Autre point très important : souvent, ce qui était un frein à cette évolution pour les adjoints administratifs en greffier, c'était la mobilité, puisqu’étant donné que c'était un concours national, il pouvait y avoir une affectation géographique à l'opposé de là où ils étaient en poste, ce qui peut s’avérer très compliqué, or ce plan de requalification offre aux adjoints administratifs la possibilité de rester sur place, sans mobilité. Donc là aussi c'est un point vraiment essentiel de cette réforme.

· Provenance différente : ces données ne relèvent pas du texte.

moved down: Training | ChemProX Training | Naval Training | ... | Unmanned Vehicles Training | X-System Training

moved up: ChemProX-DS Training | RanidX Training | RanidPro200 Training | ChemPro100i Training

Il y a quand même des détracteurs de cette réforme. On demandait depuis toujours que l'intégralité de la profession et du corps passe en catégorie A. Ça a été vraiment une fin de non-recevoir de la fonction publique. Le seul accord qui a été trouvé, c'est 3 200 greffiers, sur 11 000. On a vraiment insisté, on a essayé d'aller taper à toutes les portes pour augmenter ce chiffre.

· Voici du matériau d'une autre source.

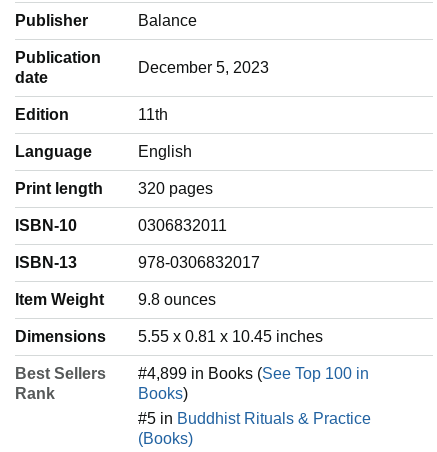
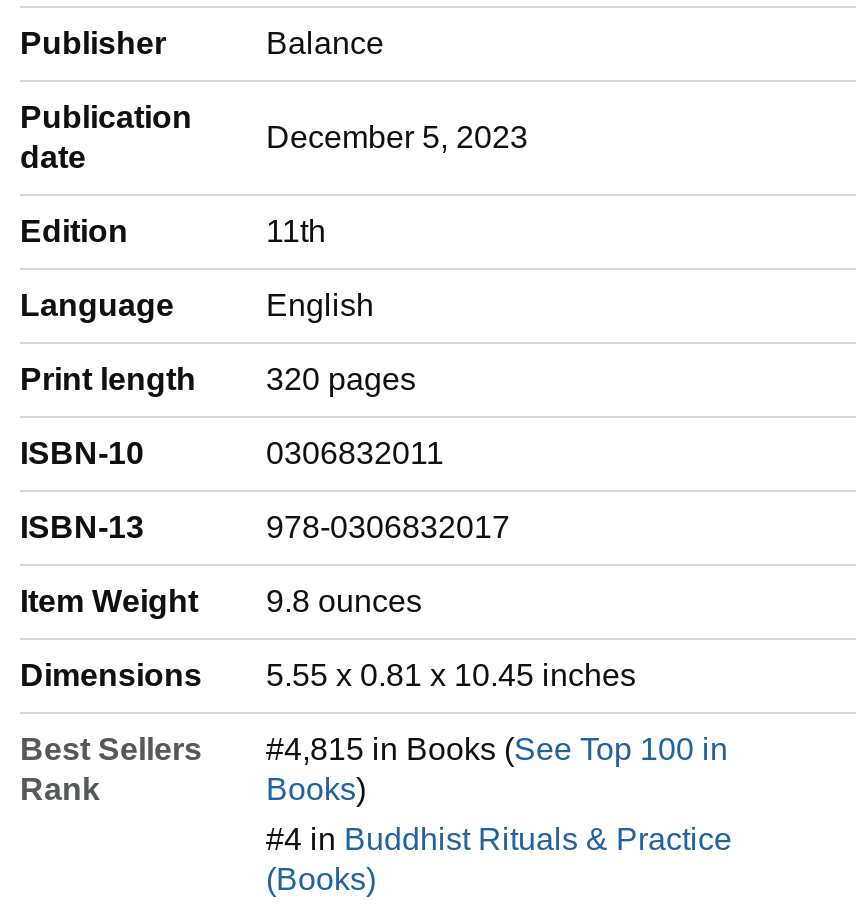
- #4,899 in Books (See Top 100 in
+ #4,815 in Books (See Top 100 in

- #5 in Buddhist Rituals & Practice
+ #4 in Buddhist Rituals & Practice
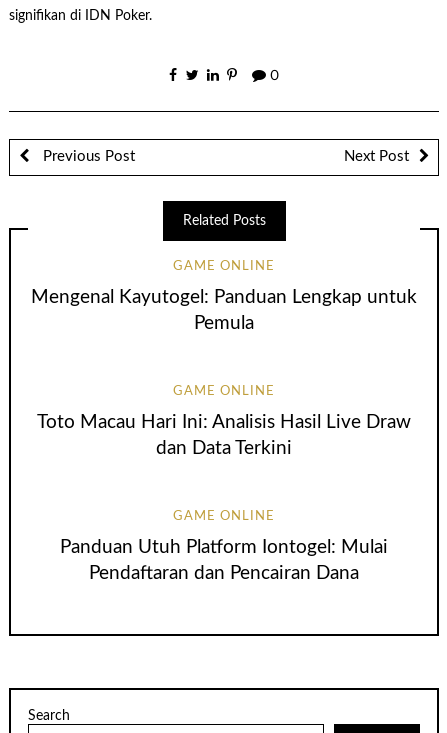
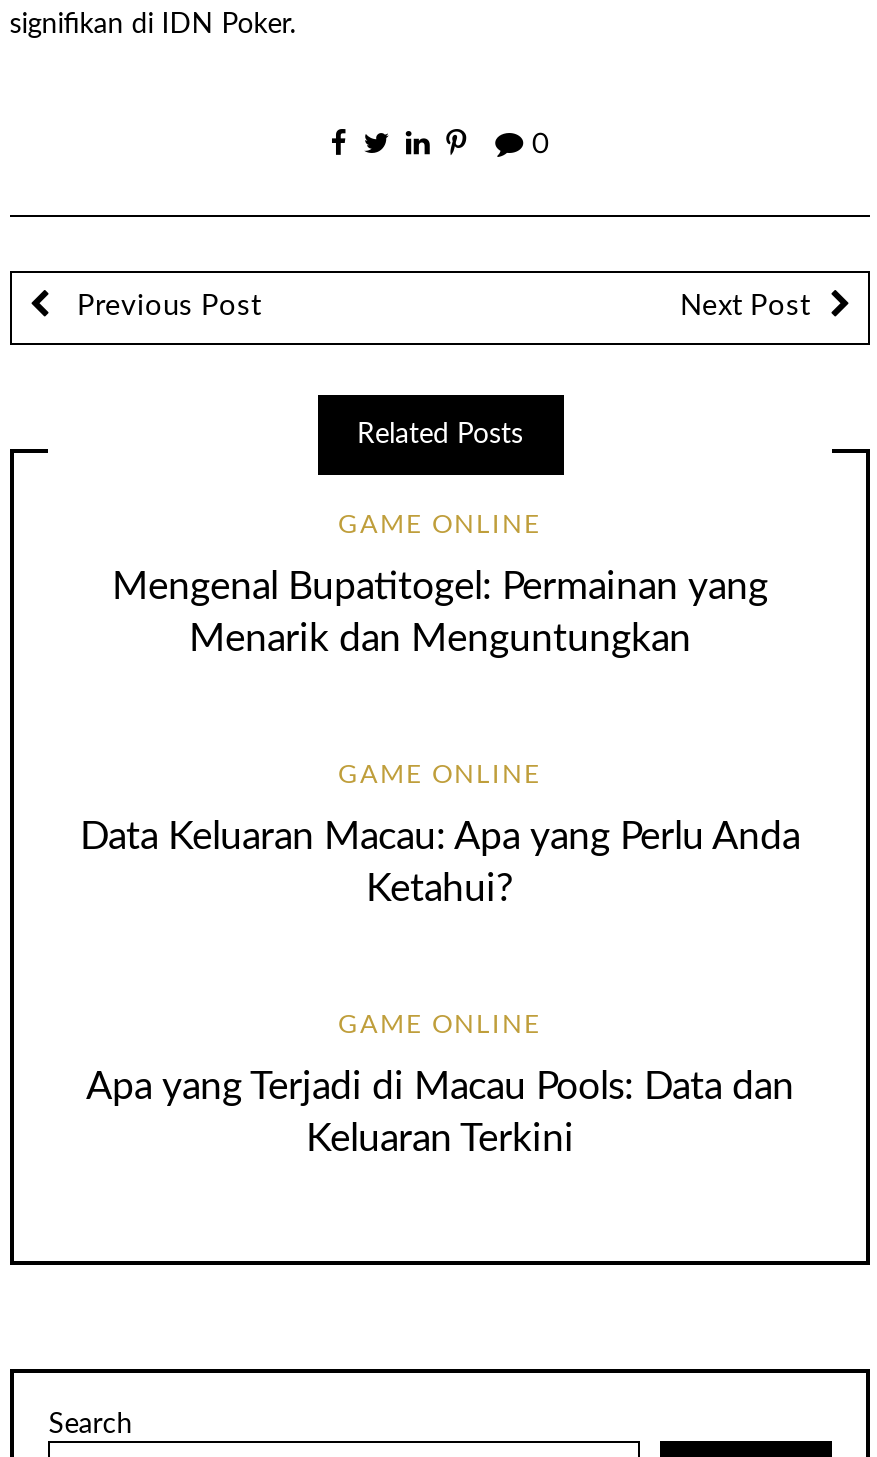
- Mengenal Kayutogel: Panduan Lengkap untuk
- Pemula
+ Mengenal Bupatitogel: Permainan yang
+ Menarik dan Menguntungkan

- Toto Macau Hari Ini: Analisis Hasil Live Draw
- dan Data Terkini
+ Data Keluaran Macau: Apa yang Perlu Anda
+ Ketahui?

- Panduan Utuh Platform Iontogel: Mulai
- Pendaftaran dan Pencairan Dana
+ Apa yang Terjadi di Macau Pools: Data dan
+ Keluaran Terkini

Il a vraiment fallu peser le pour et le contre, à savoir si c'était un accord qu'il fallait signer. Et à l'UNSA, nos représentants nationaux, en s'appuyant sur ce rapport d'orientation et les lignes que l'UNSA s'est fixées, a estimé qu'il était opportun aujourd'hui de signer cet accord pour ouvrir au moins une première porte. Et évidemment que dans les années à venir, on va continuer à se battre et continuer à ce que l'intégralité des greffiers puissent se passer un jour catégorie A.

JSS : Lorsque vous aurez terminé vos fonctions syndicales, quelle option s'offrira à vous ? Pourrez-vous retrouver vos anciennes fonctions ?

Y.B. : Je peux très bien poursuivre jusqu'à la fin de ma carrière en décharge d'activité syndicale, pour continuer à défendre les collègues, les accompagner ; contribuer à l'évolution des métiers. Mais je pourrais aussi, un jour, réintégrer les juridictions et reprendre mes fonctions de greffier. Comme avant.